I was recently accepted to present at the Graduate Association of Food Studies (GAFS) 2018 conference, and it got me thinking more deeply about what the purpose of conferences are in this profession, especially for those of us who anchor our study in multidisciplinary work. The best conferences I’ve attended have been food-focused, and I don’t think that’s simply because the snacks are always delicious. There is an openness to discussion beyond the presentation, one in which the language doesn’t center simply on what research is being published, but on the ways in which it’s reaching beyond the boxed-in approach of singular disciplines. I’ve had professors of English question my interest in food studies, seeing it as a distracting gimmick as opposed to a thoughtful and nuanced field of study. This seems to be a dying trend, as more and more humanities departments embrace the broader “cultural studies” addition to their department titles.

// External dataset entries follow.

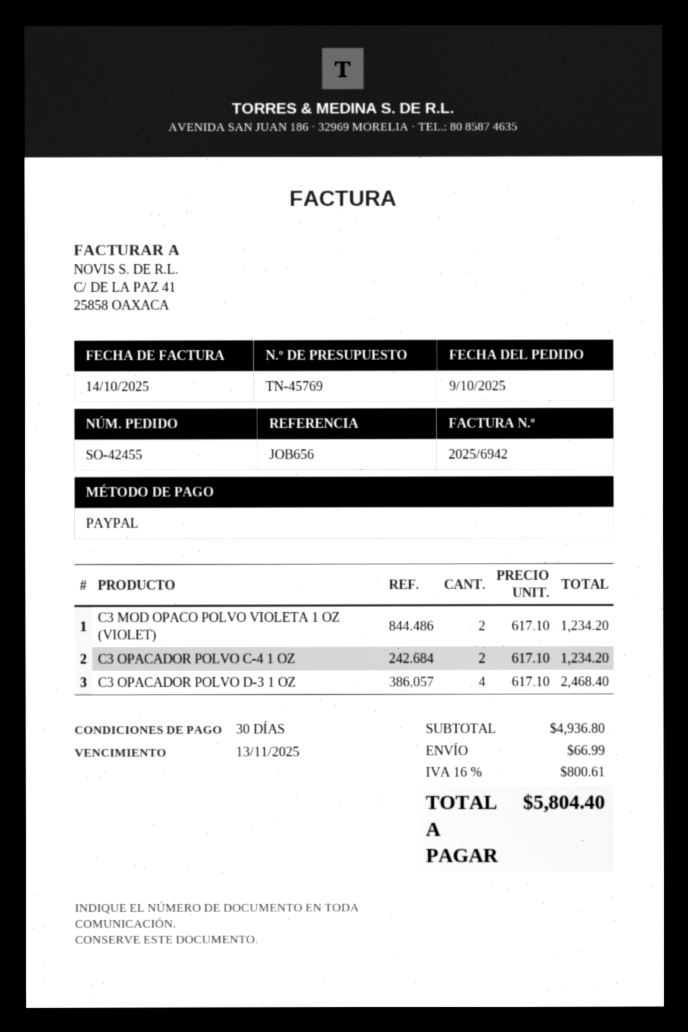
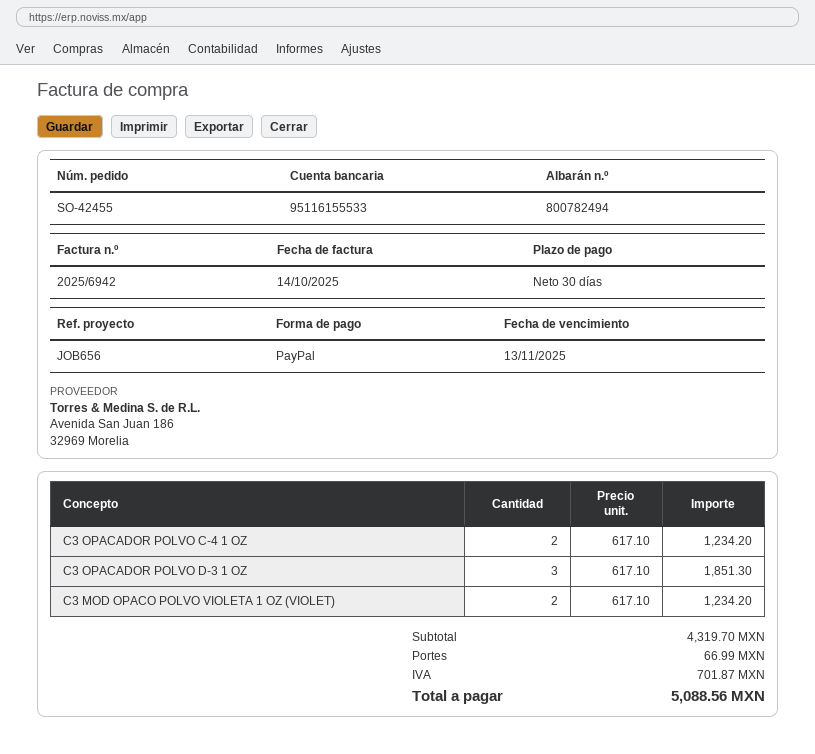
C3 OPACADOR POLVO D-3 1 OZ: 4 x 617.10 = 2468.40 -> 3 x 617.10 = 1851.30
subtotal: 4936.80 -> 4319.70
tax: 800.61 -> 701.87
total: 5804.40 -> 5088.56

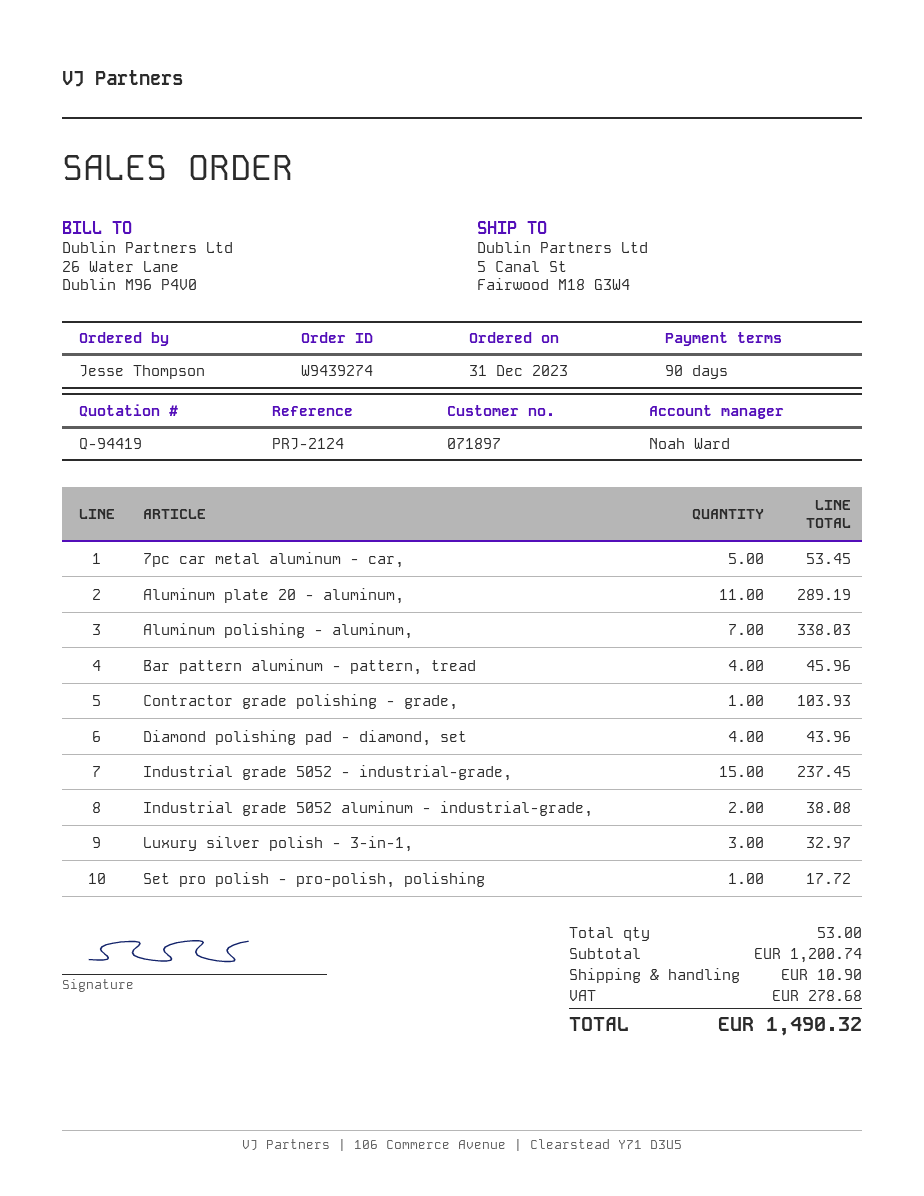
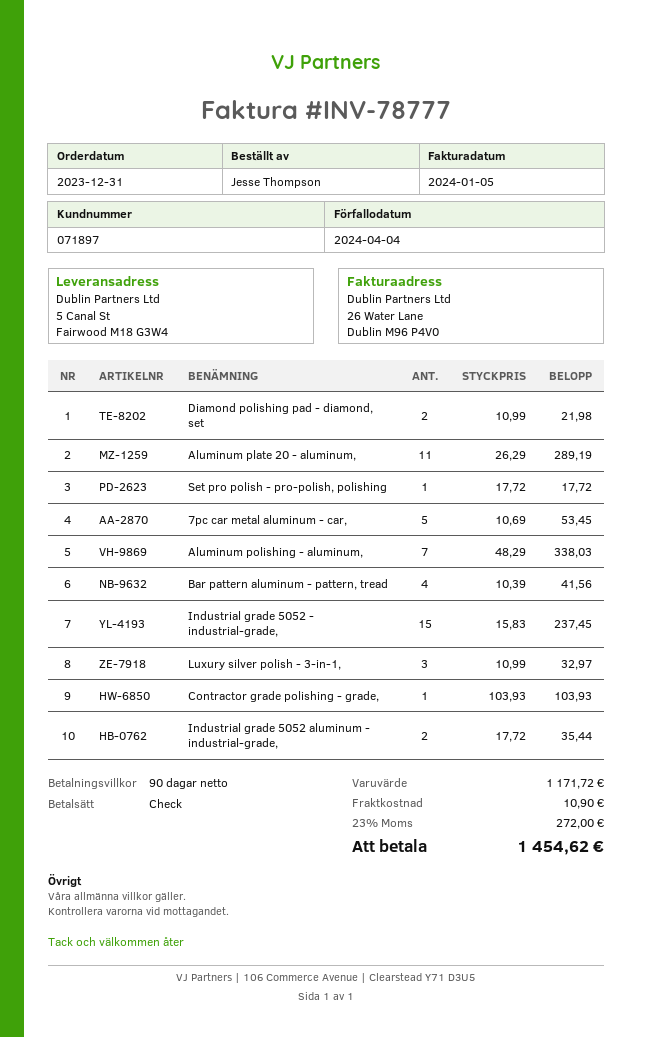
Bar pattern aluminum - pattern, tread: 4 for 45.96 -> 4 for 41.56
Diamond polishing pad - diamond, set: 4 for 43.96 -> 2 for 21.98
Industrial grade 5052 aluminum - industrial-grade,: 2 for 38.08 -> 2 for 35.44
subtotal: 1200.74 -> 1171.72
tax: 278.68 -> 272.00
total: 1490.32 -> 1454.62

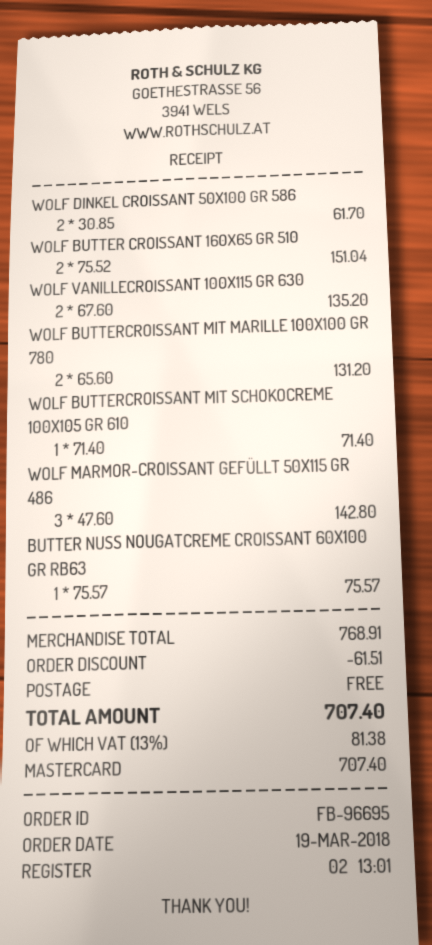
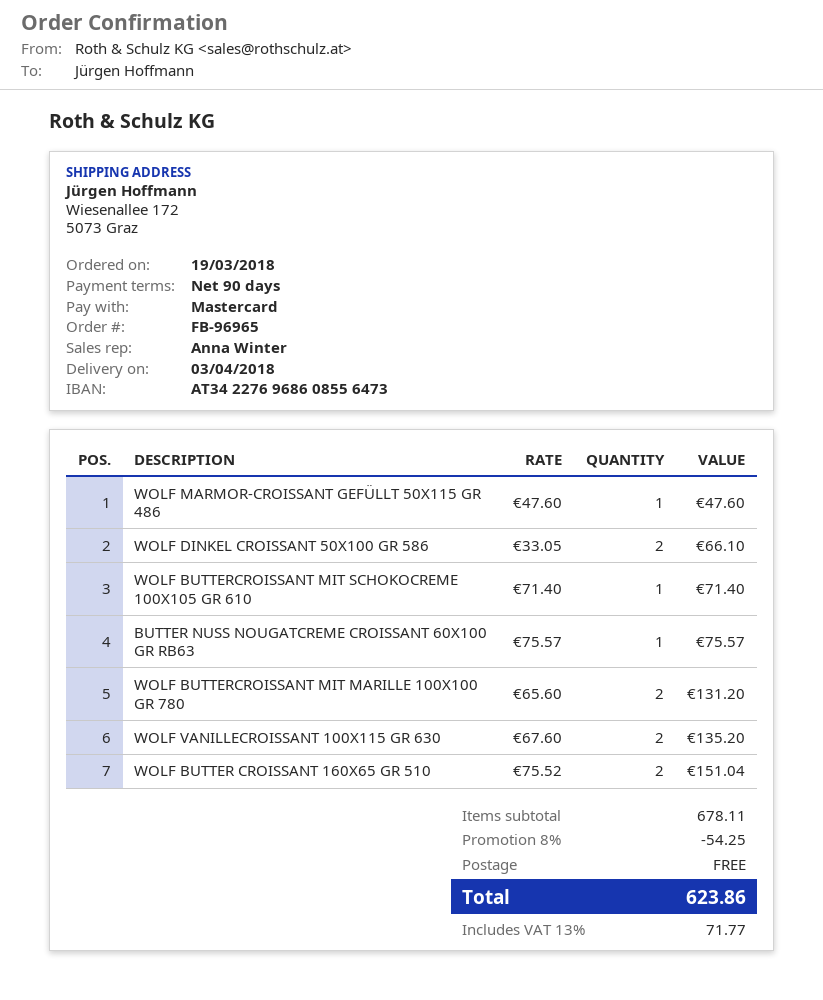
order number: FB-96695 -> FB-96965
WOLF DINKEL CROISSANT 50X100 GR 586: 2 x 30.85 = 61.70 -> 2 x 33.05 = 66.10
WOLF MARMOR-CROISSANT GEFÜLLT 50X115 GR 486: 3 x 47.60 = 142.80 -> 1 x 47.60 = 47.60
subtotal: 768.91 -> 678.11
discount: 61.51 -> 54.25
tax: 13% = 81.38 -> 13% = 71.77
total: 707.40 -> 623.86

All of this is just to say that in writing a conference proposal, I try to think about why this matters outside of my own life. I don’t want to present on work for vanity’s sake, nor do I want to only consider conferences as important additions to my CV (an all-too real sentiment that gets passed around in graduate studies). Instead, I try to think of conference proposals as the first step in a long march towards sharing my work with the public. If I can write 250-500 words on a topic and my dad can understand what I’m going to talk about, then I’m heading in the right direction.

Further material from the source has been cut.